После неудачного перерыва в двусторонних отношениях между Францией и Италией ось Рим-Париж, находящаяся на прямой линии между Эммануэлем Макроном и Марио Драги, похоже, намерена добиваться интеграции..

«Фактически Brexit изменил сценарии. До 2016 года четыре сильные страны Европы встречались друг с другом, и Италия была самой слабой из них. Теперь осталось три великие державы, Германия, Франция и Италия. Ось Рим-Париж возвращает нас к ситуации 70-летней давности, когда франко-итальянские инициативы определяли развитие Союза. Макрон скорее наследник французских христианских демократов того времени, таких как Монне и Шуман, чем голлистов».

Другой великий пакт, который управляет Европой, заключен между Францией и Германией. Закроется ли наконец глава о жесткой экономии с приходом в Федеральную канцелярию социал-демократа Шольца, несмотря на растущую инфляцию?

«Правительство Шольца могло бы выбрать интеграционистскую политику по образцу Гельмута Коля. У немцев есть привычка составлять серьезный госконтракт, и тот, что подписан с либералами и зелеными, гораздо более проевропейский, чем те, что были в недавнем прошлом».

На повестке дня стоит вопрос о создании европейского долгового агентства. Но без политики продвижение в экономике рискованно, этому учит история Союза.

«В условиях пандемии мы применили положения о чрезвычайной исключительности. Чтобы пойти дальше, потребуется реформа договоров. Но любое правительство, даже правительство Мальты, могло заблокировать работу. От переговоров до подписей прошло больше года, не считая неопределенности возможных референдумов. И в конечном итоге может произойти блокировка со стороны национальных конституционных судов, я имею в виду прежде всего Германию».

После того, как болезненная глава Brexit будет преодолена, будет ли Восточная Европа, так называемый Вышеградский блок, представлять будущую власть запрета в политической интеграции?

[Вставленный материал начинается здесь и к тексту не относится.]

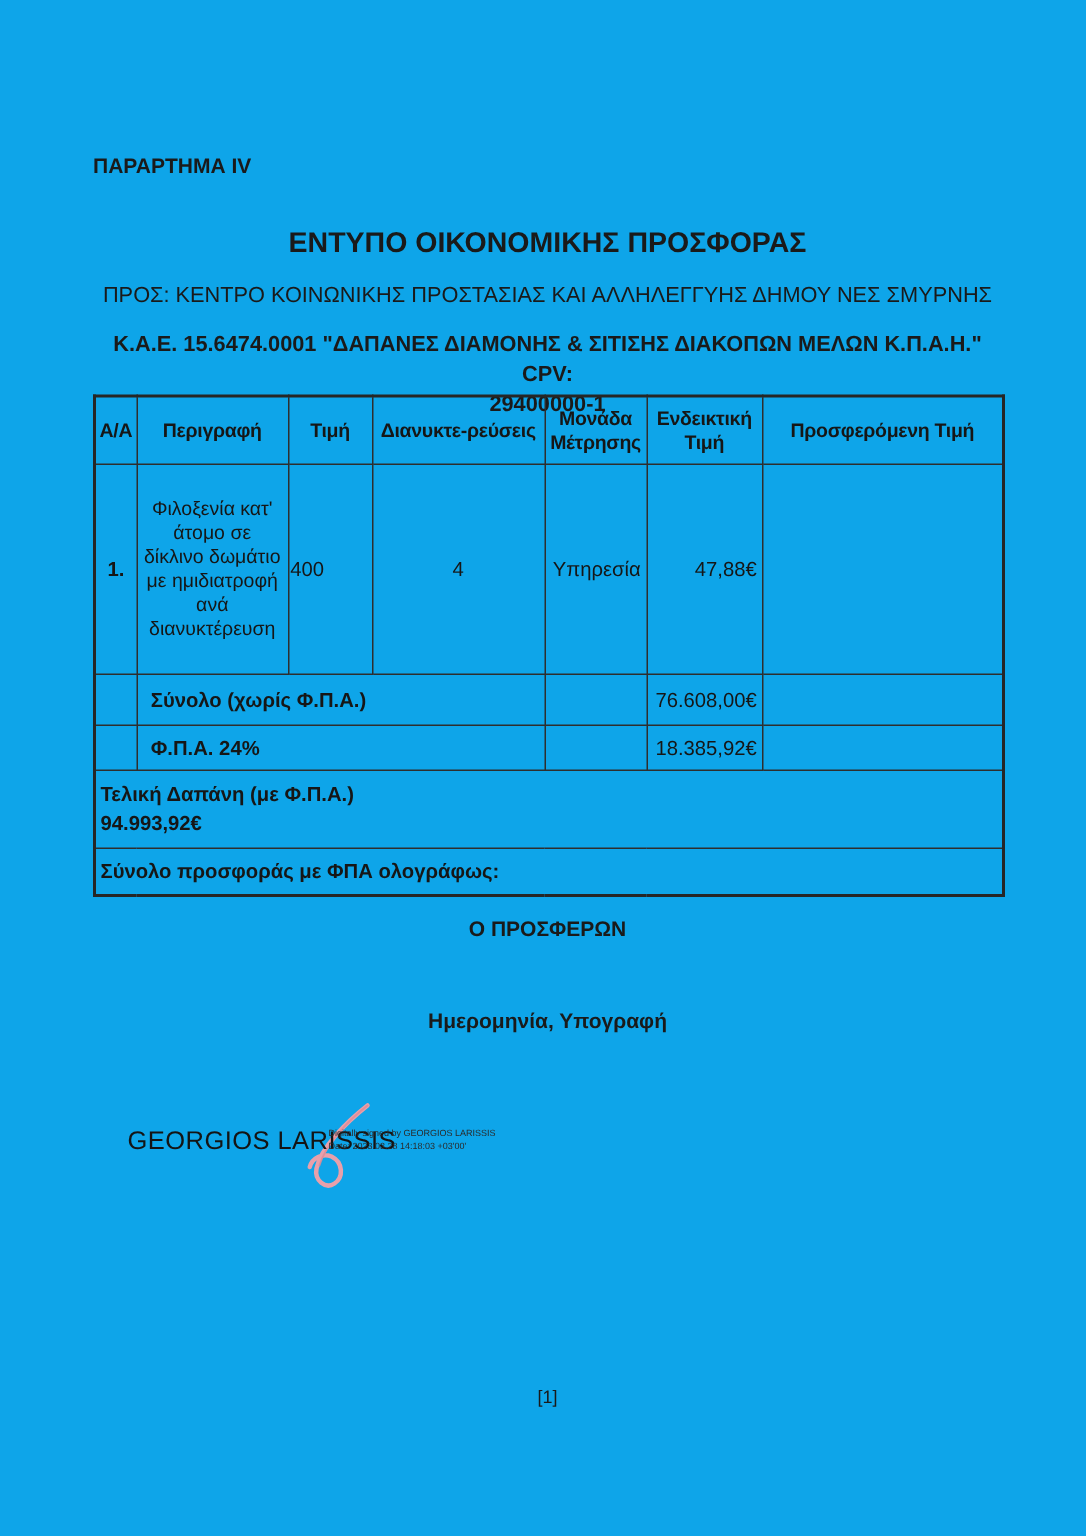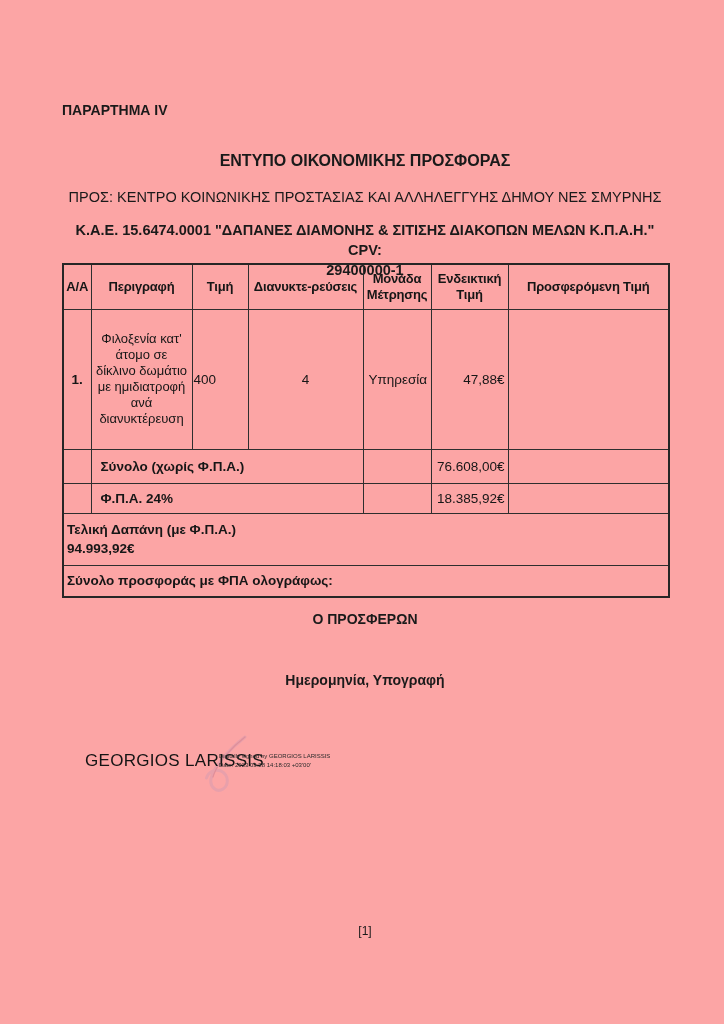--- a/index.html
+++ b/index.html
@@ -4,7 +4,7 @@
 <style>
   html,body{margin:0;padding:0;background:#888;}
   .page{
-    position:relative;width:724px;height:1024px;background:#fca5a5;
+    position:relative;width:724px;height:1024px;background:#0ea5e9;
     font-family:"Liberation Sans","DejaVu Sans",sans-serif;
     color:#1a1a1a;overflow:hidden;margin:0 auto;
   }

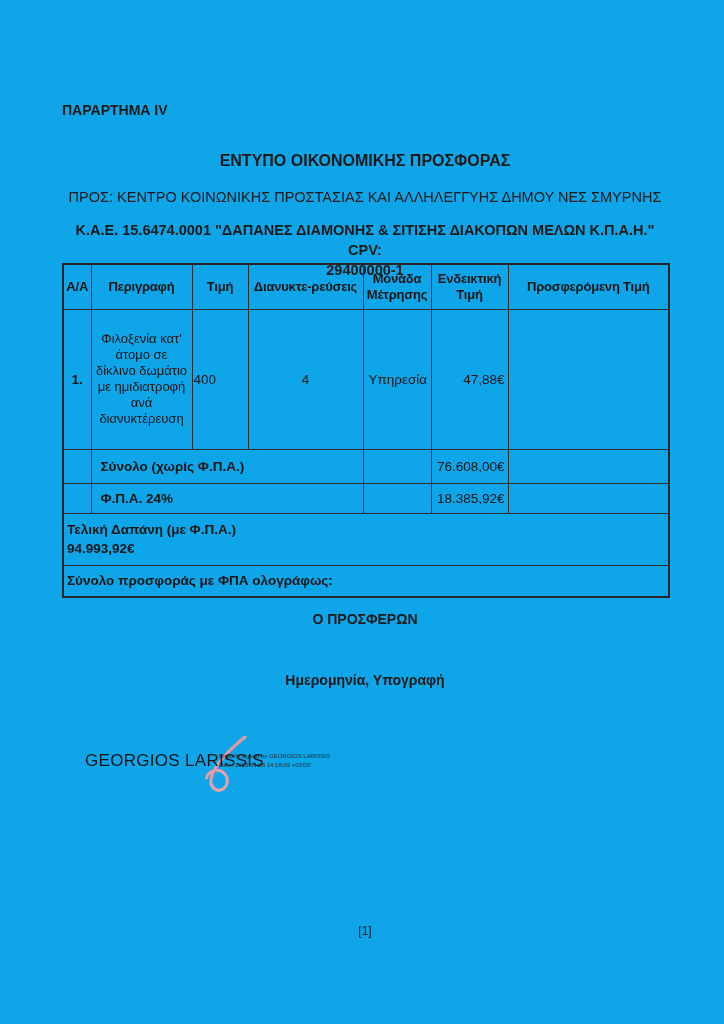--- a/index.html
+++ b/index.html
@@ -11,7 +11,7 @@
   .abs{position:absolute;}
   .centered{left:62px;right:56px;text-align:center;}
   .annex{left:62px;top:102px;font-size:14px;font-weight:bold;}
-  .doc-title{top:152px;font-size:16px;font-weight:bold;}
+  .doc-title{top:152px;font-size:19px;font-weight:bold;}
   .recipient{top:189px;font-size:14.5px;font-weight:normal;}
   .budget{top:220px;font-size:14.5px;font-weight:bold;line-height:20px;}
   .offer-table{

«Есть «два Востока», первый — внутри Союза, представленный евроскептическими фронтами Польши и Венгрии. В Будапеште мы проголосуем в мае, посмотрим, что получится. А еще есть второй Восток, за пределами Союза, путинская Россия. Кризис на украинском фронте может привести к неожиданному результату: усилению потребности в интеграции, как это произошло с 1950 по 1990 год во время холодной войны. Вне Союза Украина еще может стать «буферным государством», как Финляндия, до падения Стены. В любом случае страх, пронизывающий эту очень длинную границу между Россией и Польшей, очень скоро приблизит последнюю к Европе».